Brennan Saeta edited this page Mar 27, 2020 · 2 revisions

The primary goal of this repository is to provide a diverse range of models, covering many domains. This is useful both for testing coverage of Swift for TensorFlow, as well as for documenting how to implement various machine learning models.

For benchmarking purposes, it's important to us to have full coverage of the models and datasets used as part of the MLPerf training and MLPerf inference benchmark suites.

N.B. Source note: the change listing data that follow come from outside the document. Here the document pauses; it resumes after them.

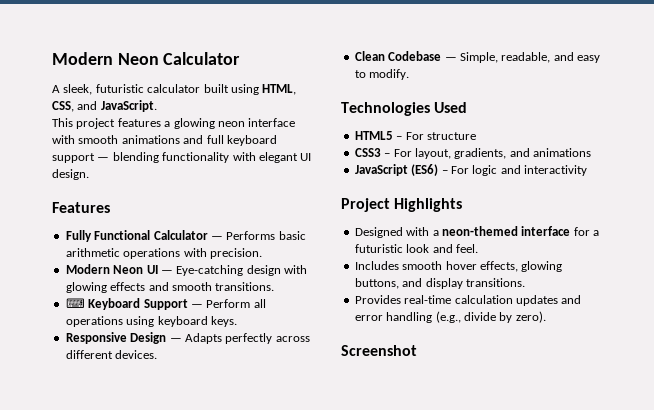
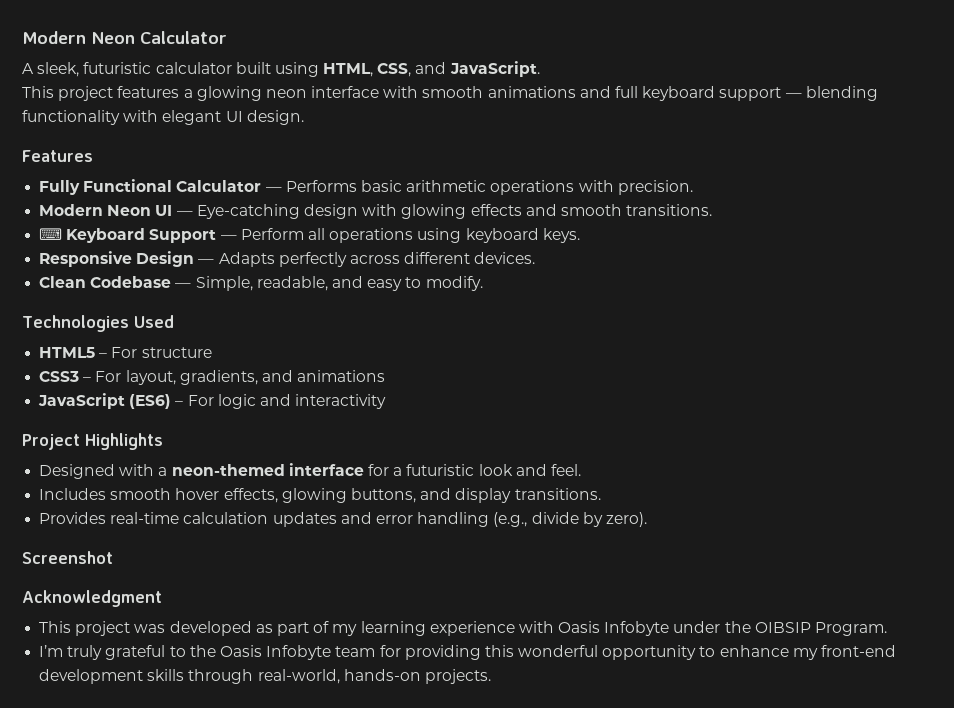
+ Acknowledgment
+ This project was developed as part of my learning experience with Oasis Infobyte under the OIBSIP Program.
+ I’m truly grateful to the Oasis Infobyte team for providing this wonderful opportunity to enhance my front-end development skills through real-world, hands-on projects.

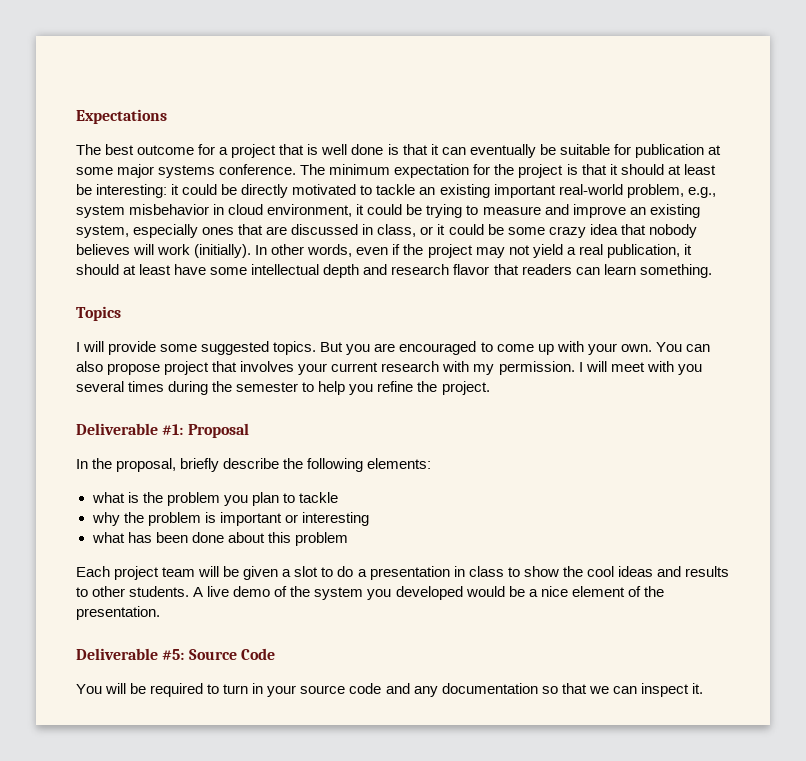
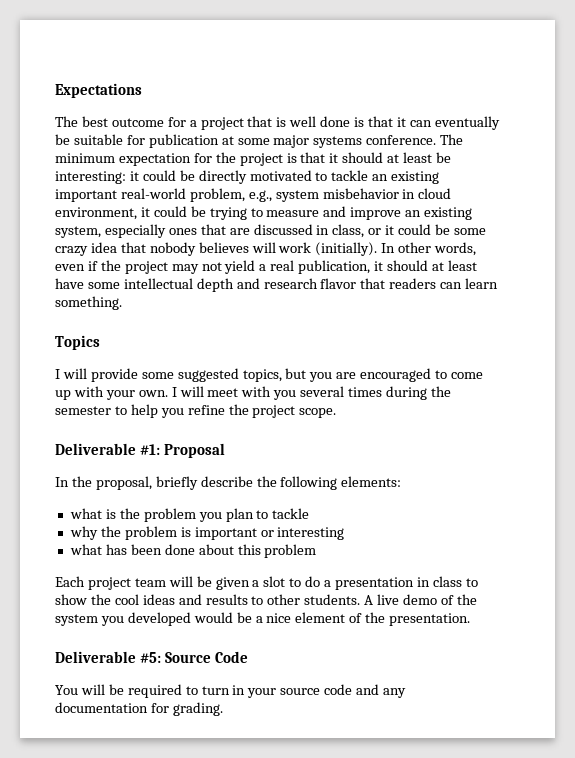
- I will provide some suggested topics. But you are encouraged to come up with your own.
+ I will provide some suggested topics, but you are encouraged to come up with your own.
- You can also propose project that involves your current research with my permission.
- I will meet with you several times during the semester to help you refine the project.
+ I will meet with you several times during the semester to help you refine the project scope.
- You will be required to turn in your source code and any documentation so that we can inspect it.
+ You will be required to turn in your source code and any documentation for grading.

Image classification is pretty well covered, but novel architectures could still be welcome there. Other categories of models aren't as well represented, and help would be appreciated in building out those. The following list is some we've identified, but is by no means exhaustive:

BERT and variants

  • BERT on SQuAD (1.1 and 2.0)
  • ALBERT on SQuAD

Text generation

  • Reformer

Gradient boosted trees

Image segmentation

  • U-Net (2-D)
  • U-Net (3-D)

Point cloud analysis

  • StarNet on the Waymo Open Dataset

Speech recognition

  • Deep Speech 2 on LibriSpeech
  • RNN-T

Language translation

  • GNMT
  • Transformer on WMT English-German

Recommendation

  • Neural Collaborative Filtering on MovieLens

Sentiment analysis

  • Seq-CNN on IMDB
  • XLNet

Reinforcement learning

  • MiniGo (training)

Object detection: (currently being worked on by teams at Google) We're actively working on support for object detection models, so please hold off to avoid duplicate work. Thanks!